Ein Mitverschulden des Unfallgegners kann die Vorhersehbarkeit eines Unfalls und seiner Folgen für den Unfallverursacher ausschließen, wenn das Mitverschulden in einem gänzlich vernunftwidrigen oder außerhalb der Lebenserfahrung liegenden Verhalten besteht.
Ausgehend hiervon hat der 5. Strafsenat des Oberlandesgerichts Hamm am 20.08.2015 die Verurteilung eines angeklagten Unfallverursachers wegen fahrlässiger Tötung und fahrlässiger Körperverletzung durch die kleine Strafkammer des Landgerichts Essen aufgehoben.
Darauf verweist die Mitteilung des Oberlandesgerichts (OLG) Hamm vom 27.10.2015 zu seinem rechtskräftigen Beschluss vom 20.08.2015 (5 RVs 102/15).
Der 1972 geborene, angeklagte Unfallverursacher aus Bochum befuhr im April 2014 mit seinem Transporter Hyundai im Stadtgebiet von Essen die Halterner Straße aus Gelsenkirchen kommend in Richtung BAB 40. Er beabsichtigte die beampelte Kreuzung Halterner Straße/Ottostraße geradeaus zu überqueren. Von links kommend näherte sich der Unfallgegner aus Bochum mit seinem Pkw Mazda, um die Kreuzung aus seiner Sicht ebenfalls geradeaus zu überqueren. Im Kreuzungsbereich ist die zulässige Höchstgeschwindigkeit auf 50 km/h begrenzt.
Der Angeklagte fuhr mit mindestens 65 km/h in den Kreuzungsbereich ein, der Unfallgegner fuhr ca. 30 km/h. Beide Fahrzeugführer überquerten mit einem geringen zeitlichen Abstand die jeweils für sie geltende Haltelinie. Welcher von ihnen einen Rotlichtverstoß beging, lässt sich nicht mehr klären. Trotz eingeleiteten Bremsmanövers kollidierte der Transporter im Kreuzungsbereich mit der rechten Fahrzeugseite des Mazdas. Neben dem Unfallgegner, der leicht verletzt wurde, erlitt dabei der Beifahrer des Mazdas so schwere Verletzungen, dass er wenige Wochen später verstarb.

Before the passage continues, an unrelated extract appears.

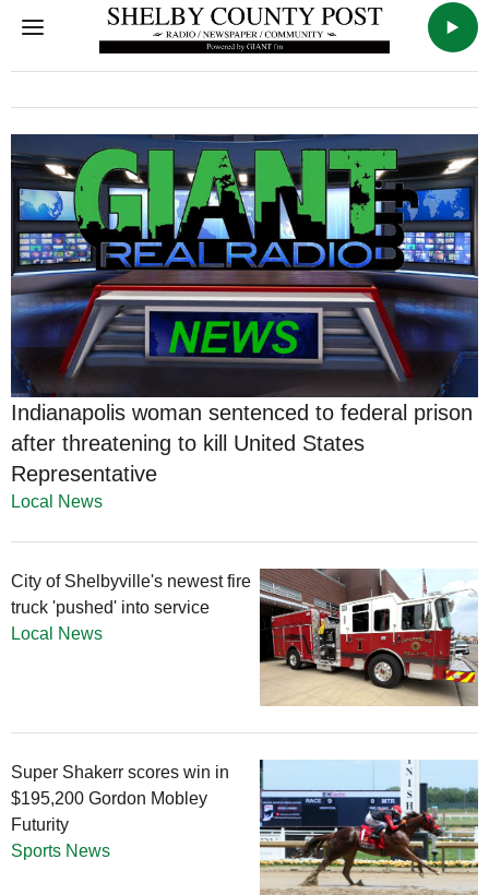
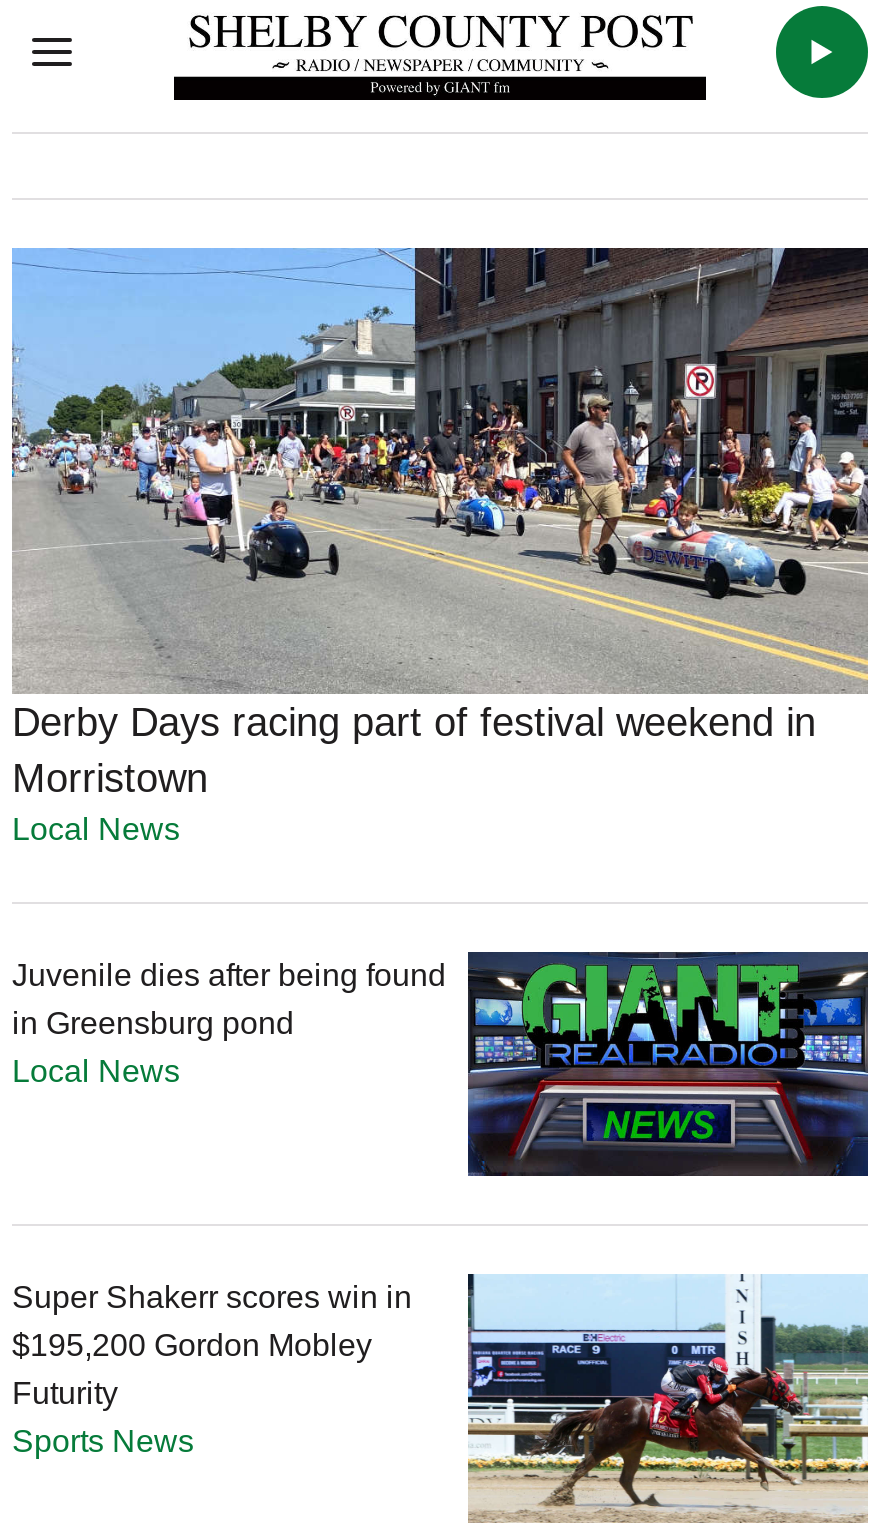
[10,133,478,485] [image] | Indianapolis woman sentenced to federal prison | after threatening to kill United States | Representative -> [12,246,868,799] [image] | Derby Days racing part of festival weekend in | Morristown
[11,569,478,706] [image] | City of Shelbyville's newest fire | truck 'pushed' into service -> [12,950,870,1178] [image] | Juvenile dies after being found | in Greensburg pond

Frage des ursächlichen Zusammenhangs
Das Landgericht hat nach durchgeführter Beweisaufnahme einen ursächlichen Zusammenhang zwischen der Geschwindigkeitsüberschreitung als dem verkehrswidrigen Verhalten des Angeklagten und dem Unfall angenommen und den Angeklagten wegen fahrlässiger Tötung und fahrlässiger Köperverletzung zu einer - in der Vollstreckung zur Bewährung ausgesetzten - Freiheitsstrafe von sechs Monaten und einem dreimonatigen Fahrverbot verurteilt. Nach dem Grundsatz "in dubio pro reo" (im Zweifel für den Angeklagten) ist das Landgericht dabei zugunsten des Angeklagten davon ausgegangen, dass der Unfallgegner bei Rot in die Kreuzung einfuhr und hat dessen verkehrswidriges Mitverschulden strafmildernd berücksichtigt. Es schließe - so das Landgericht - die Vorhersehbarkeit des Unfalls mit seinen Folgen für den Angeklagten nicht aus.
Die Revision des Angeklagten gegen die landgerichtliche Verurteilung war - vorläufig - erfolgreich. Der 5. Strafsenat des Oberlandesgerichts Hamm hat das landgerichtliche Urteil aufgehoben und die Sache an eine andere kleine Strafkammer des Landgerichts Essen zurückverwiesen, die den Fall erneut zu verhandeln und zu entscheiden hat.
Das Landgericht habe - so der 5. Strafsenat - den Unfall mit seinen erheblichen Folgen zwar rechtsfehlerfrei dem fahrlässigen Geschwindigkeitsverstoß des Angeklagten zugerechnet. Wäre der Angeklagte beim Passieren der Haltlinie durch den Unfallgegner, das sei der Beginn der kritischen Verkehrssituation, nur 50 km/h gefahren, hätte der Mazda die Unfallstelle bereits passiert, bevor sie der Transporter des Angeklagten erreicht hätte.